ARTICLE AD BOX
Jakarta, librosfullgratis.com - Permasalahan nan sekarang tengah menekan kelas menengah di Indonesia, seperti anjloknya daya beli tidak bisa diselesaikan seperti membalikkan telapak tangan. Sebab, banyaknya kelas menengah nan sekarang jatuh ke lembah kemiskinan merupakan pengaruh persoalan bertahun-tahun.
"Penyelesaian ini jika ditanya kudu jangka pendek memang terus terang agak sulit, lantaran penurunan daya beli ini kan juga bukan proses jangka pendek," kata Penasihat Khusus Presiden Bidang Ekonomi Bambang Brodjonegoro dalam program Cuap-Cuap Cuan librosfullgratis.com, dikutip Senin (23/12/2024)
Sebagaimana diketahui, Badan Pusat Statistik (BPS) telah mencatat pada 2019 jumlah kelas menengah di Indonesia tetap sebanyak 57,33 juta orang alias setara 21,45% dari total penduduk. Namun, pada 2024 hanya tersisa 47,85 juta orang alias setara 17,13%.
Pada 2019, jumlah kelas menengah rentan alias aspiring middle class sebanyak 128,85 juta, lampau pada 2021 menjadi 130,82 juta dan pada 2024 menjadi 137,50 juta. Sementara itu, jumlah kelas rentan miskin naik dari 54,97 juta orang, menjadi 58,32 juta orang, dan pada 2024 menjadi 67,69 juta orang.
Bambang menjelaskan, untuk kembali memperbaiki kondisi kelas menengah tersebut memang tak ada langkah lain selain menjaga tingkat inflasi bahan pangan bergolak tidak terus meningkat, agar daya belinya terjaga. Di sisi lain, mengurangi biaya transportasi nan menjadi kebutuhan pokok mereka untuk mobilitas.
Pengurangan biaya transportasi ini menurutnya tidak bisa dilakukan hanya dengan mengandalkan subsidi daya pada komoditasnya, lantaran berisiko besar salah sasaran dan menguras banyak anggaran pemerintah untuk shopping produktif lainnya.
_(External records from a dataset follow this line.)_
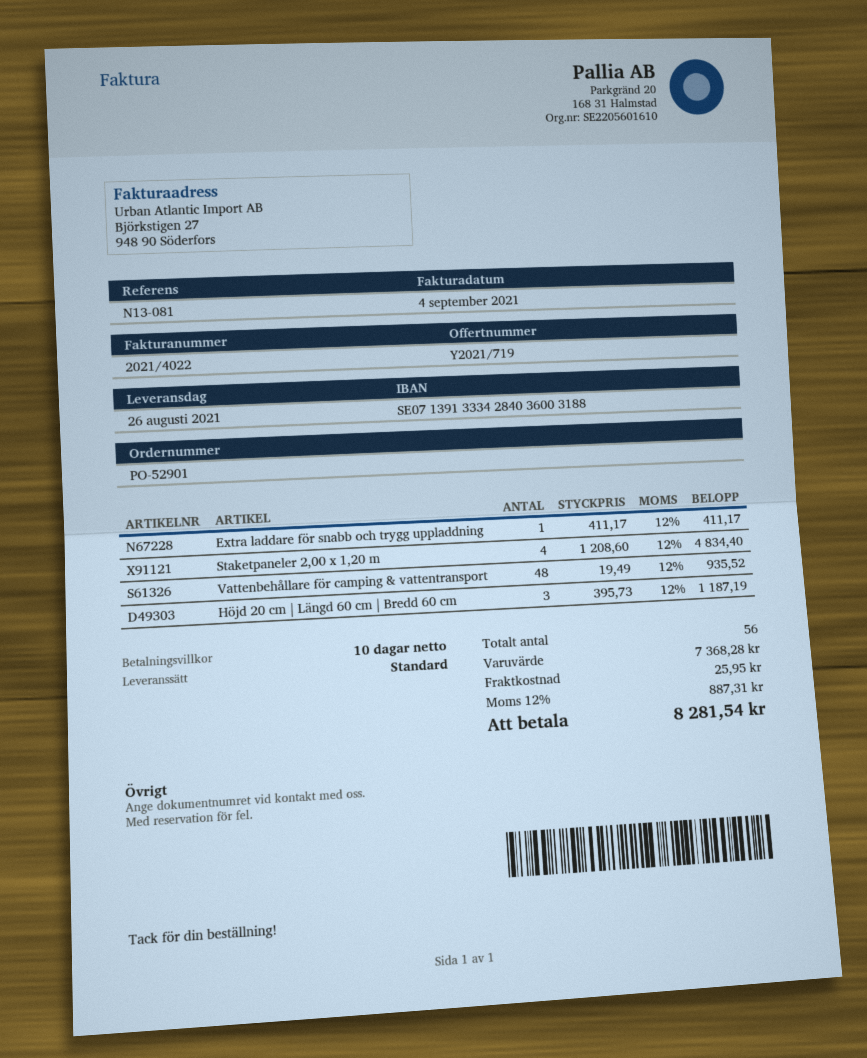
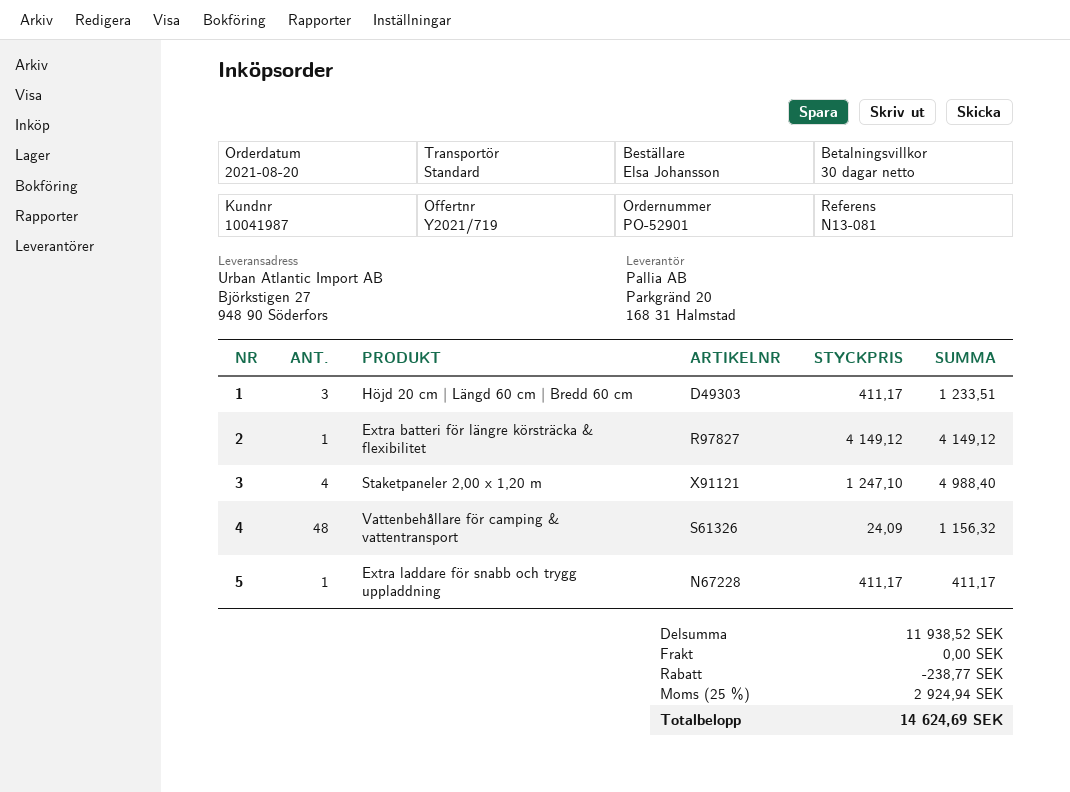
payment terms: 10 days -> 30 days
Staketpaneler 2,00 x 1,20 m: 4 x 1208.60 = 4834.40 -> 4 x 1247.10 = 4988.40
Vattenbehållare för camping & vattentransport: 48 x 19.49 = 935.52 -> 48 x 24.09 = 1156.32
Höjd 20 cm | Längd 60 cm | Bredd 60 cm: 3 x 395.73 = 1187.19 -> 3 x 411.17 = 1233.51
Extra batteri för längre körsträcka & flexibilitet: none -> 1 x 4149.12 = 4149.12
subtotal: 7368.28 -> 11938.52
discount: none -> 238.77
shipping: 25.95 -> 0.00
tax: 12% = 887.31 -> 25% = 2924.94
total: 8281.54 -> 14624.69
"Satu sisi subsidi BBM tentunya dianggap bakal menolong, tapi sudah saatnya juga kita melakukan semacam perubahan bahwa subsidi BBM itu jangan sampai hanya diberikan begitu saja dan akhirnya salah sasaran," ucap Bambang.
Ia menyarankan, anggaran subsidi daya nan saat ini bisa nyaris tembus Rp 500 triliun sendiri dialihkan menjadi tiga bagian: pertama, untuk subsidi daya hijau untuk mendukung percepatan transisi energi; kedua, subsidi daya untuk investasi di sektor transportasi publik, dan ketiga adalah support langsung berasas satu identitas, seperti Nomor Induk Kependudukan (NIK).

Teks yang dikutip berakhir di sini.